(Entries taken from a collection)

*** Begin section ***

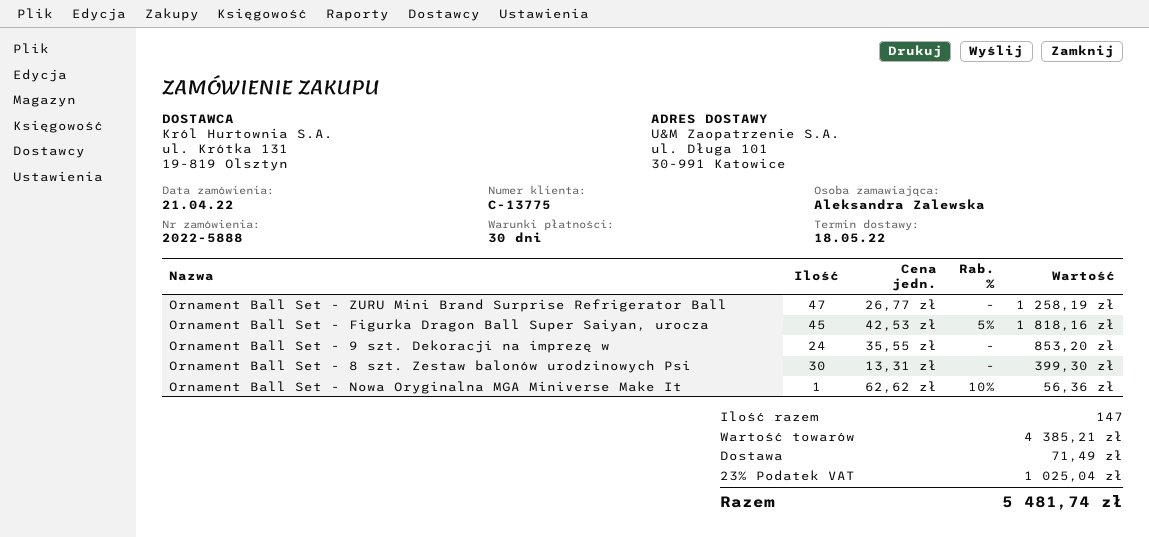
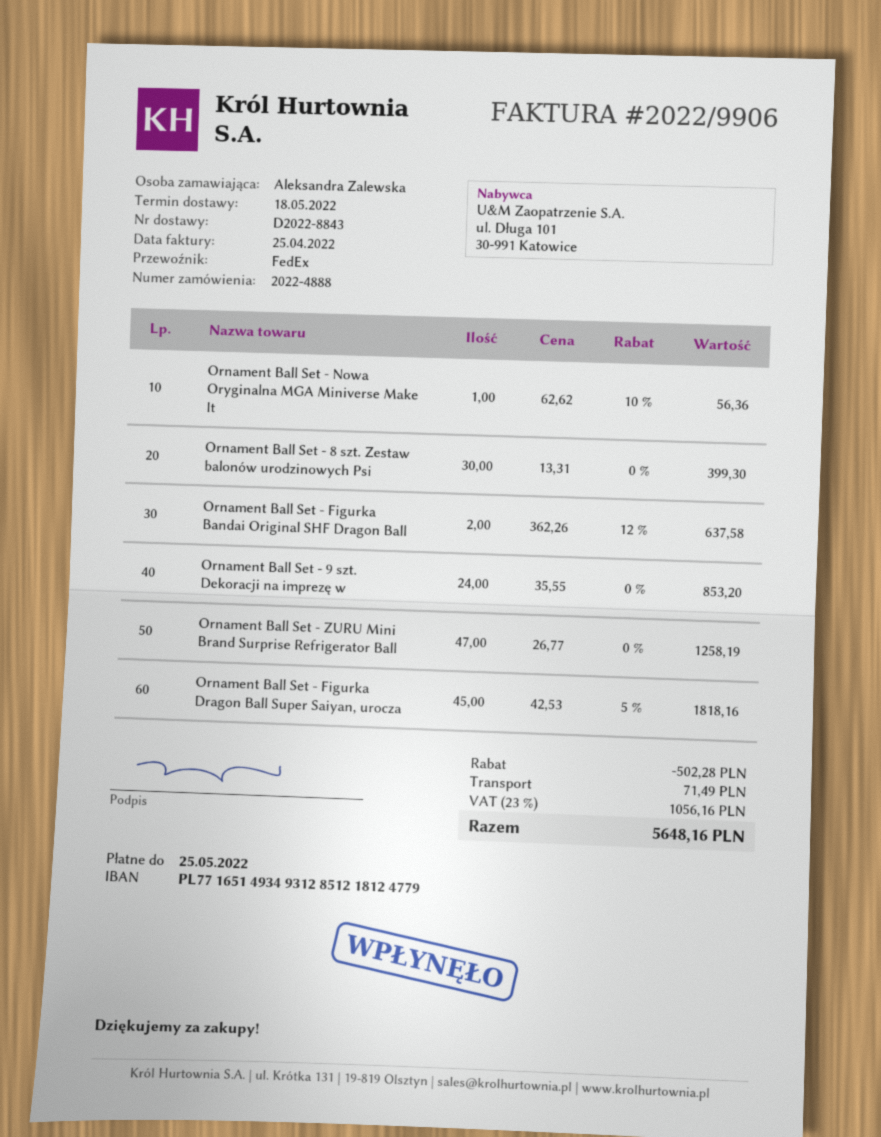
order number: 2022-5888 -> 2022-4888
Ornament Ball Set - Figurka Bandai Original SHF Dragon Ball: none -> 2 x 362.26 - 12% = 637.58
discount: none -> 502.28
tax: 23% = 1025.04 -> 23% = 1056.16
total: 5481.74 -> 5648.16

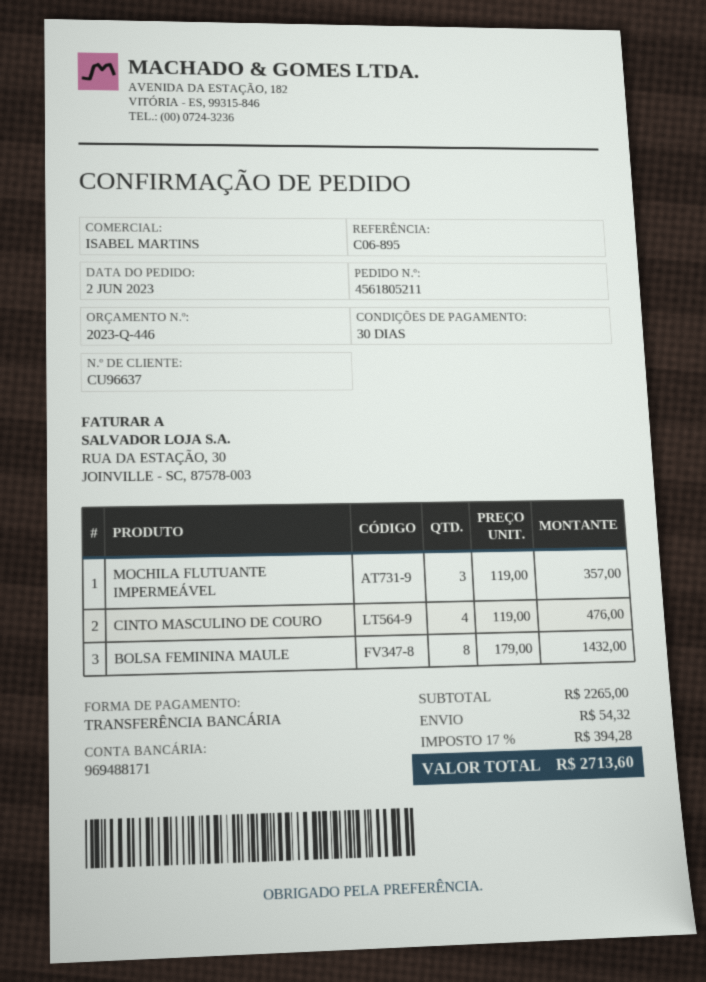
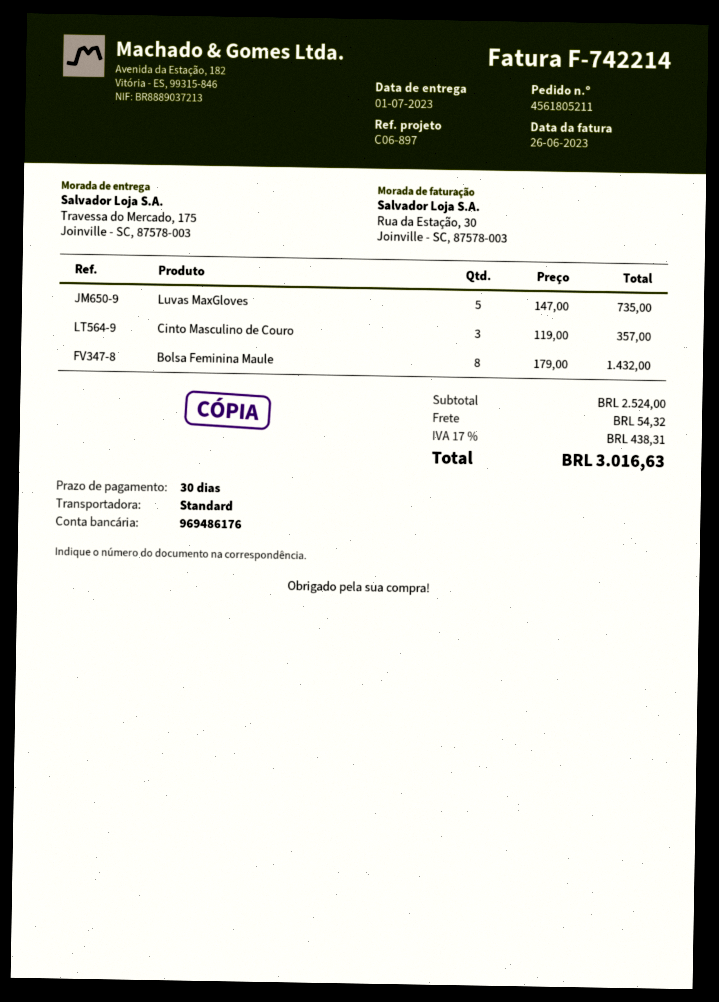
reference: C06-895 -> C06-897
bank account: 969488171 -> 969486176
MOCHILA FLUTUANTE IMPERMEÁVEL: 3 x 119.00 = 357.00 -> none
CINTO MASCULINO DE COURO: 4 x 119.00 = 476.00 -> 3 x 119.00 = 357.00
Luvas MaxGloves: none -> 5 x 147.00 = 735.00
subtotal: 2265.00 -> 2524.00
tax: 17% = 394.28 -> 17% = 438.31
total: 2713.60 -> 3016.63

*** End section ***

Brief: Repeat the records above exactly, without any pictures.

Solution to this problem:
order number: 2022-5888 -> 2022-4888
Ornament Ball Set - Figurka Bandai Original SHF Dragon Ball: none -> 2 x 362.26 - 12% = 637.58
discount: none -> 502.28
tax: 23% = 1025.04 -> 23% = 1056.16
total: 5481.74 -> 5648.16

reference: C06-895 -> C06-897
bank account: 969488171 -> 969486176
MOCHILA FLUTUANTE IMPERMEÁVEL: 3 x 119.00 = 357.00 -> none
CINTO MASCULINO DE COURO: 4 x 119.00 = 476.00 -> 3 x 119.00 = 357.00
Luvas MaxGloves: none -> 5 x 147.00 = 735.00
subtotal: 2265.00 -> 2524.00
tax: 17% = 394.28 -> 17% = 438.31
total: 2713.60 -> 3016.63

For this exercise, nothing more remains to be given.